+++ GIVEN INFORMATION

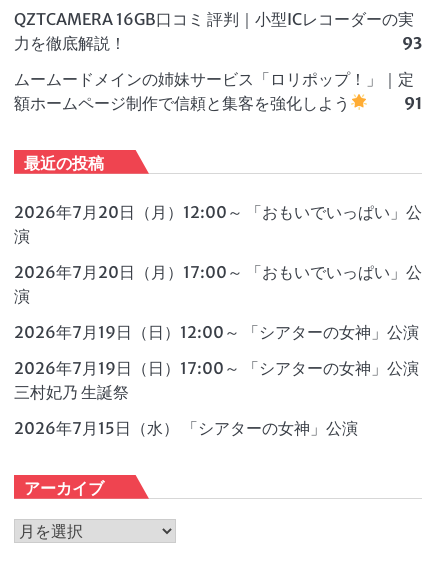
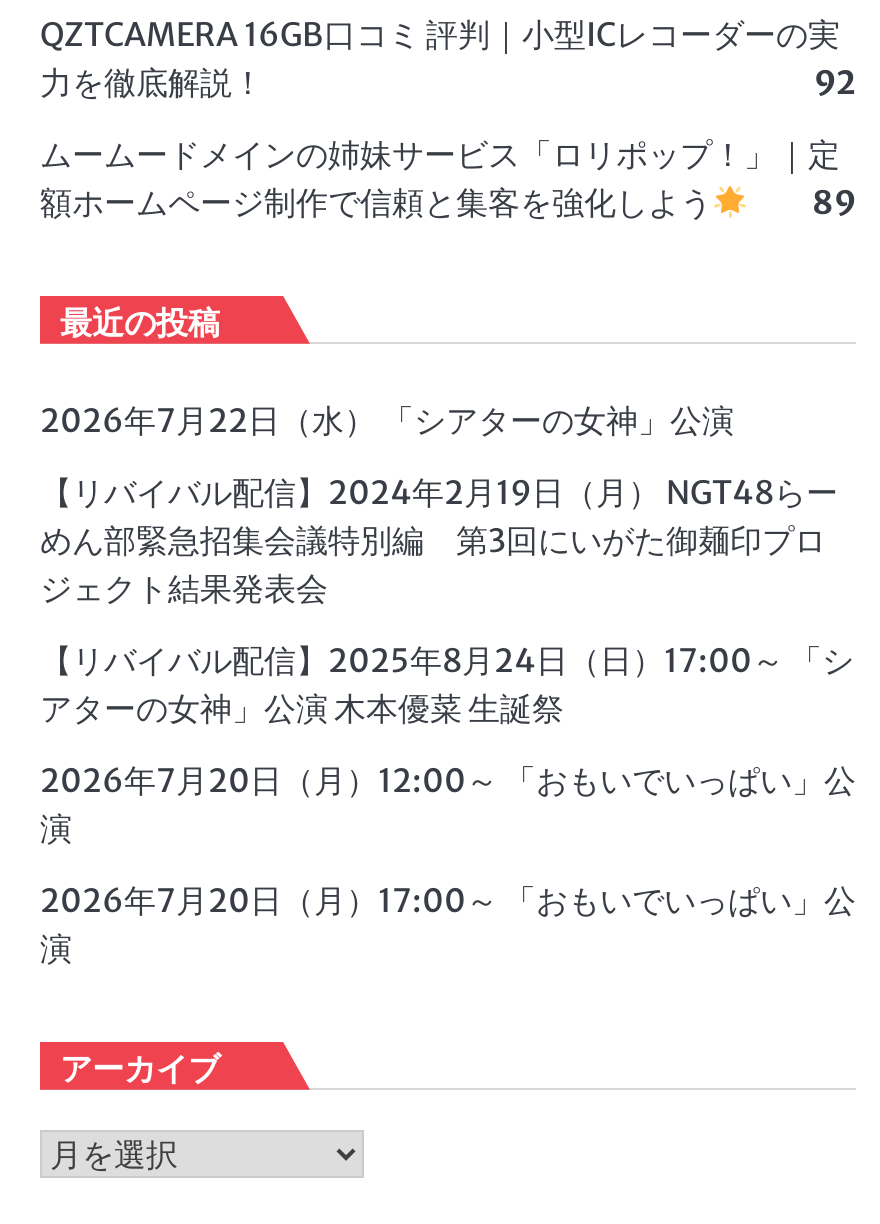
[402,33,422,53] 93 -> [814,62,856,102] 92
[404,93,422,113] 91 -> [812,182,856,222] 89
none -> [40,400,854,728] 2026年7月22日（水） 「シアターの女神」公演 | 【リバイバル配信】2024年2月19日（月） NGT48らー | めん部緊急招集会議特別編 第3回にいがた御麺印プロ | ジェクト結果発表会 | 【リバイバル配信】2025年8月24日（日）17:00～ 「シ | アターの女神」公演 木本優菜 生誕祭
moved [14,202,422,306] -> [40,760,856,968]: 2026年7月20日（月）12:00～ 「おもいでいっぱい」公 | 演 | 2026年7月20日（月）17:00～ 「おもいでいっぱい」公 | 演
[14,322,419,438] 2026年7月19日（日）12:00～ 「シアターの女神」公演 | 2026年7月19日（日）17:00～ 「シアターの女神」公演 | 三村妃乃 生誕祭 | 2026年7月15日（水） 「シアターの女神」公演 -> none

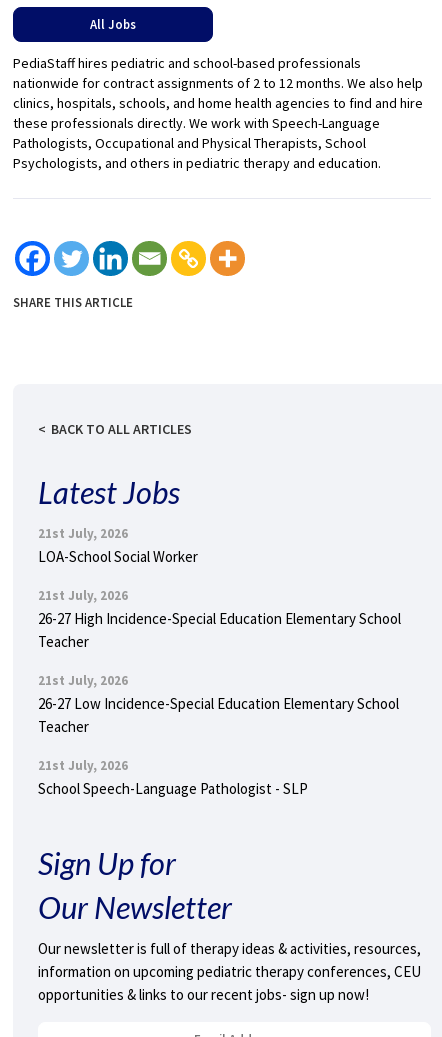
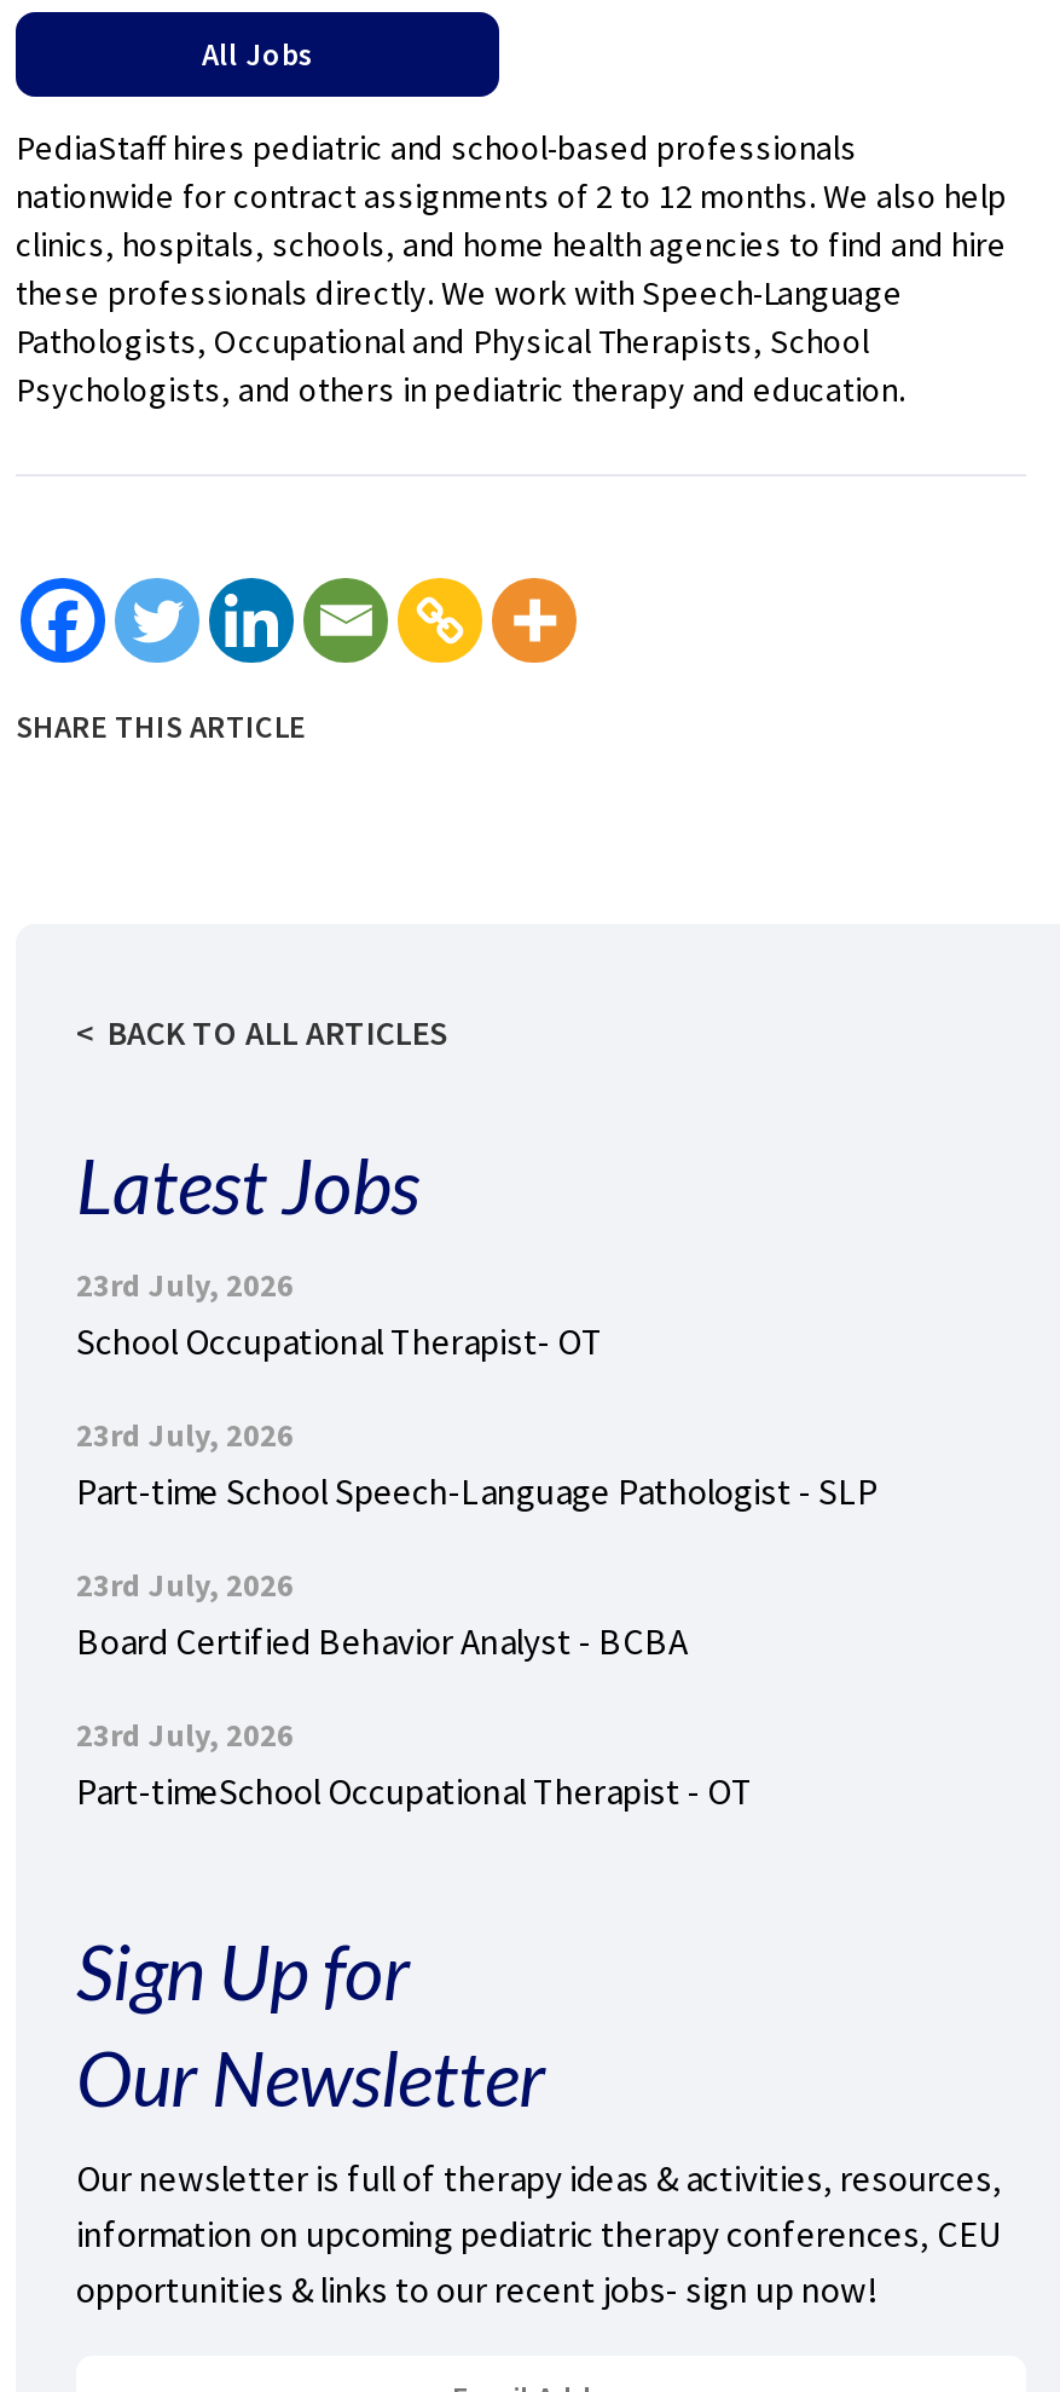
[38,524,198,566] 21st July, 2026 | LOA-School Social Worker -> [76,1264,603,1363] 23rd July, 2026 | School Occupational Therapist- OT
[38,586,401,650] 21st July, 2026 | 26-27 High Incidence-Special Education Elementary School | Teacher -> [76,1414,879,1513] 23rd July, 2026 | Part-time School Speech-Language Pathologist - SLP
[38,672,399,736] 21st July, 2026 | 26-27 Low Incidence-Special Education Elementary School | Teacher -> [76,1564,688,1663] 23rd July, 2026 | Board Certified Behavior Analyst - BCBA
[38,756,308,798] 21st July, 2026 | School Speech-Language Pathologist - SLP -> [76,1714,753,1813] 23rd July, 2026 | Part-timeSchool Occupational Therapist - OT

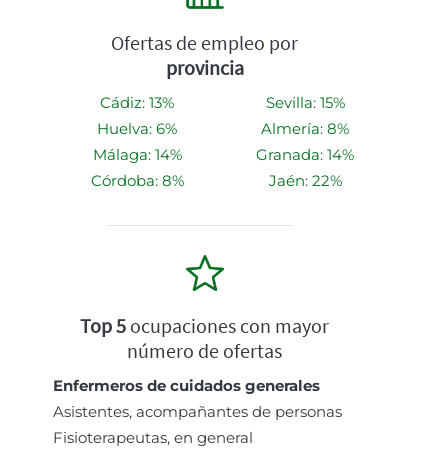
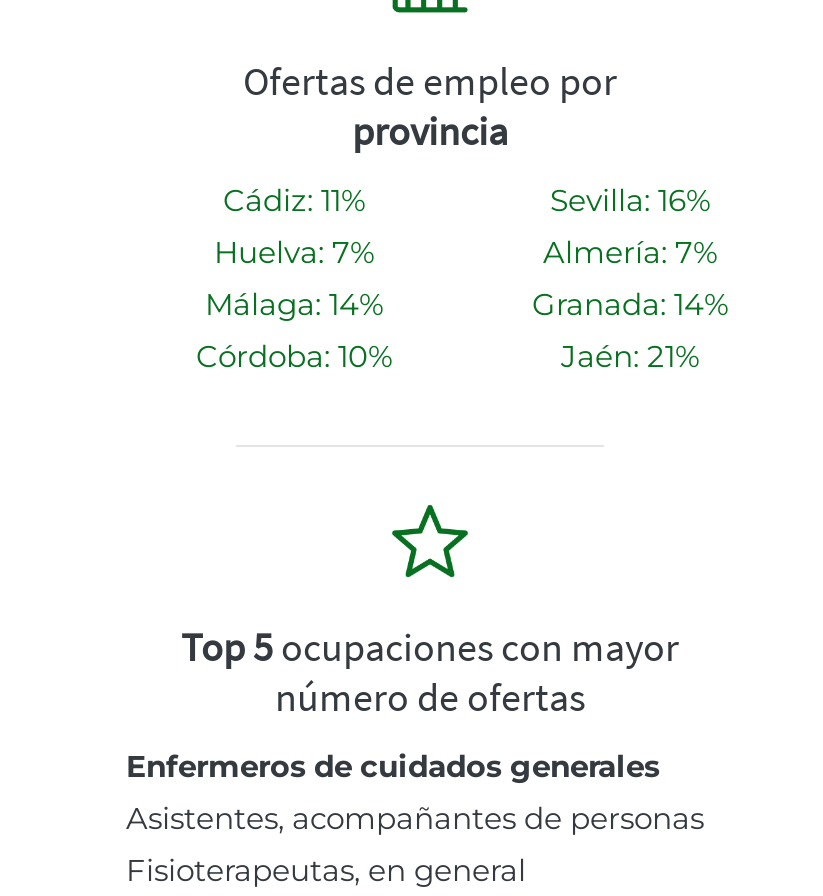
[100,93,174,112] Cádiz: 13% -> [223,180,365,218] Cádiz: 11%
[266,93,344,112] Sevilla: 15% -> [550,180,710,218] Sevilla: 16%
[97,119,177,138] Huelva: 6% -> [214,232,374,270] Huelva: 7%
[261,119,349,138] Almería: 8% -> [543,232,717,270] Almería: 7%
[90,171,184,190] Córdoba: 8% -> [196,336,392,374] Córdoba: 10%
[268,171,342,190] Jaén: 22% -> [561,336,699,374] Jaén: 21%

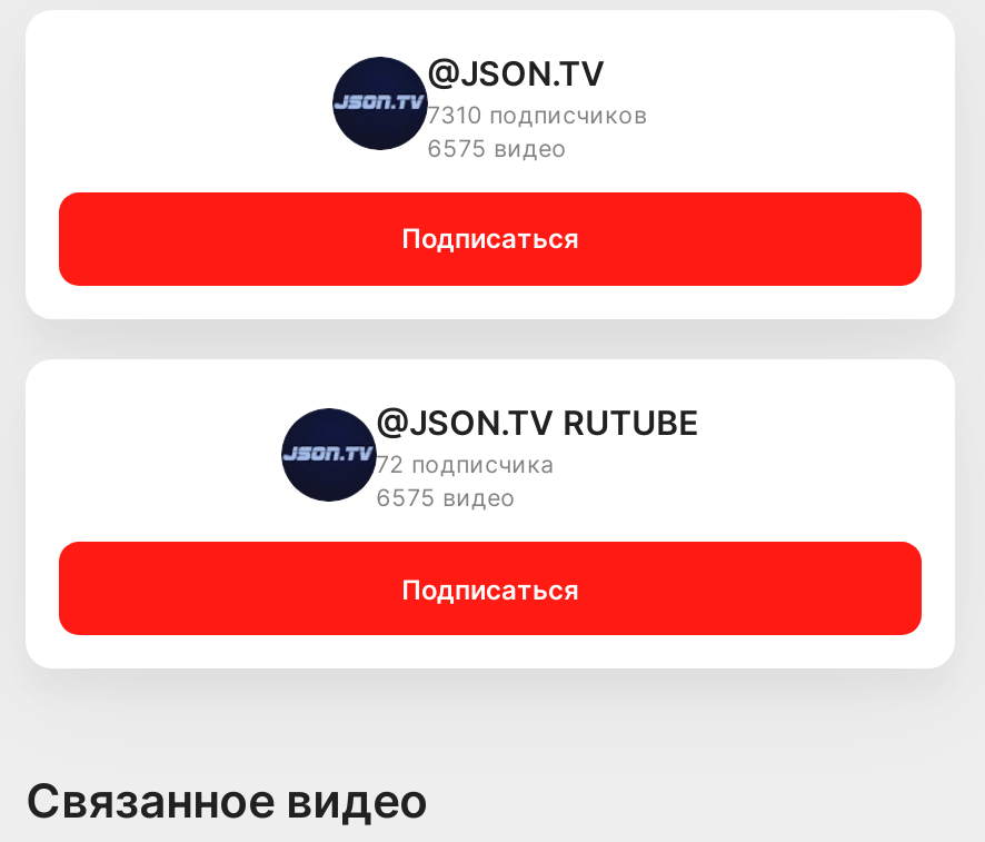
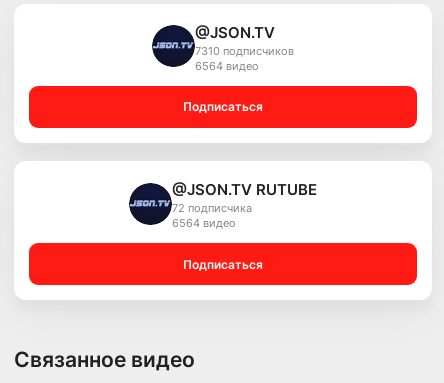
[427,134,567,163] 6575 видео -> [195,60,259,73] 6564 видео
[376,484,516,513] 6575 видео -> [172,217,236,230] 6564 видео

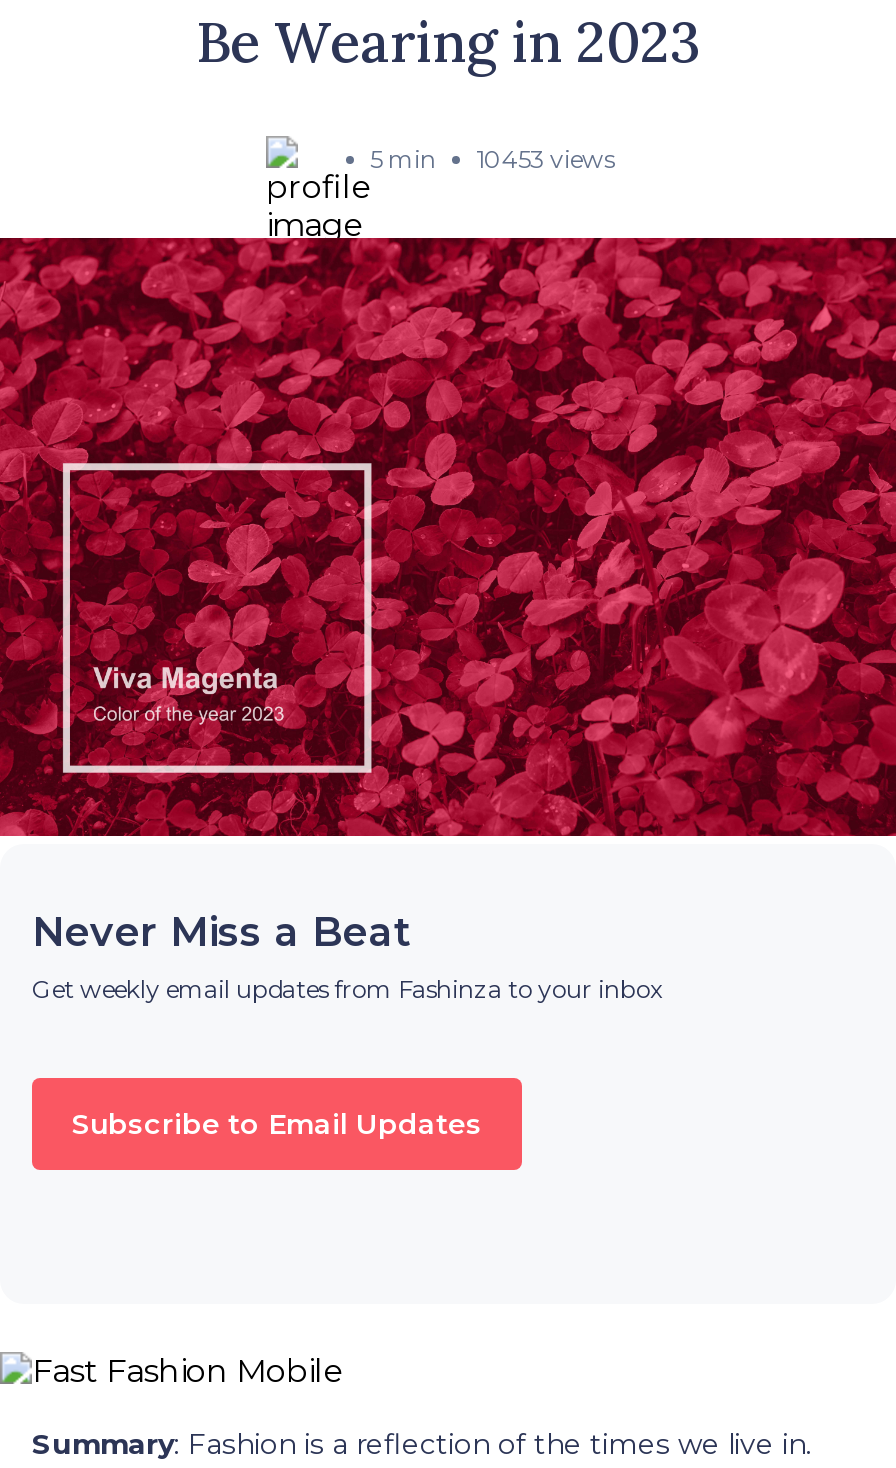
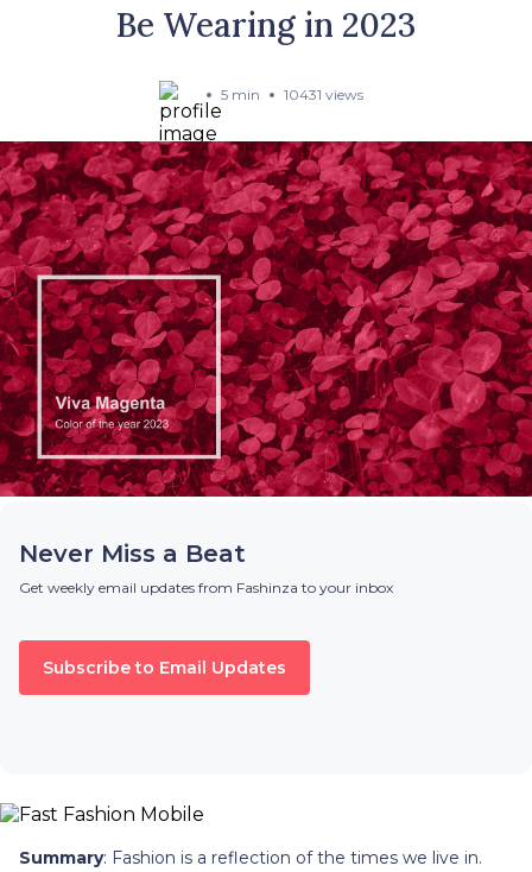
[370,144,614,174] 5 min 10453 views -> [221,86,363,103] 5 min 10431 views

++++++

WHAT IS REQUIRED: Return the data verbatim, leaving out the pictures it holds.

ANSWER SECTION:
[402,33,422,53] 93 -> [814,62,856,102] 92
[404,93,422,113] 91 -> [812,182,856,222] 89
none -> [40,400,854,728] 2026年7月22日（水） 「シアターの女神」公演 | 【リバイバル配信】2024年2月19日（月） NGT48らー | めん部緊急招集会議特別編 第3回にいがた御麺印プロ | ジェクト結果発表会 | 【リバイバル配信】2025年8月24日（日）17:00～ 「シ | アターの女神」公演 木本優菜 生誕祭
moved [14,202,422,306] -> [40,760,856,968]: 2026年7月20日（月）12:00～ 「おもいでいっぱい」公 | 演 | 2026年7月20日（月）17:00～ 「おもいでいっぱい」公 | 演
[14,322,419,438] 2026年7月19日（日）12:00～ 「シアターの女神」公演 | 2026年7月19日（日）17:00～ 「シアターの女神」公演 | 三村妃乃 生誕祭 | 2026年7月15日（水） 「シアターの女神」公演 -> none

[38,524,198,566] 21st July, 2026 | LOA-School Social Worker -> [76,1264,603,1363] 23rd July, 2026 | School Occupational Therapist- OT
[38,586,401,650] 21st July, 2026 | 26-27 High Incidence-Special Education Elementary School | Teacher -> [76,1414,879,1513] 23rd July, 2026 | Part-time School Speech-Language Pathologist - SLP
[38,672,399,736] 21st July, 2026 | 26-27 Low Incidence-Special Education Elementary School | Teacher -> [76,1564,688,1663] 23rd July, 2026 | Board Certified Behavior Analyst - BCBA
[38,756,308,798] 21st July, 2026 | School Speech-Language Pathologist - SLP -> [76,1714,753,1813] 23rd July, 2026 | Part-timeSchool Occupational Therapist - OT

[100,93,174,112] Cádiz: 13% -> [223,180,365,218] Cádiz: 11%
[266,93,344,112] Sevilla: 15% -> [550,180,710,218] Sevilla: 16%
[97,119,177,138] Huelva: 6% -> [214,232,374,270] Huelva: 7%
[261,119,349,138] Almería: 8% -> [543,232,717,270] Almería: 7%
[90,171,184,190] Córdoba: 8% -> [196,336,392,374] Córdoba: 10%
[268,171,342,190] Jaén: 22% -> [561,336,699,374] Jaén: 21%

[427,134,567,163] 6575 видео -> [195,60,259,73] 6564 видео
[376,484,516,513] 6575 видео -> [172,217,236,230] 6564 видео

[370,144,614,174] 5 min 10453 views -> [221,86,363,103] 5 min 10431 views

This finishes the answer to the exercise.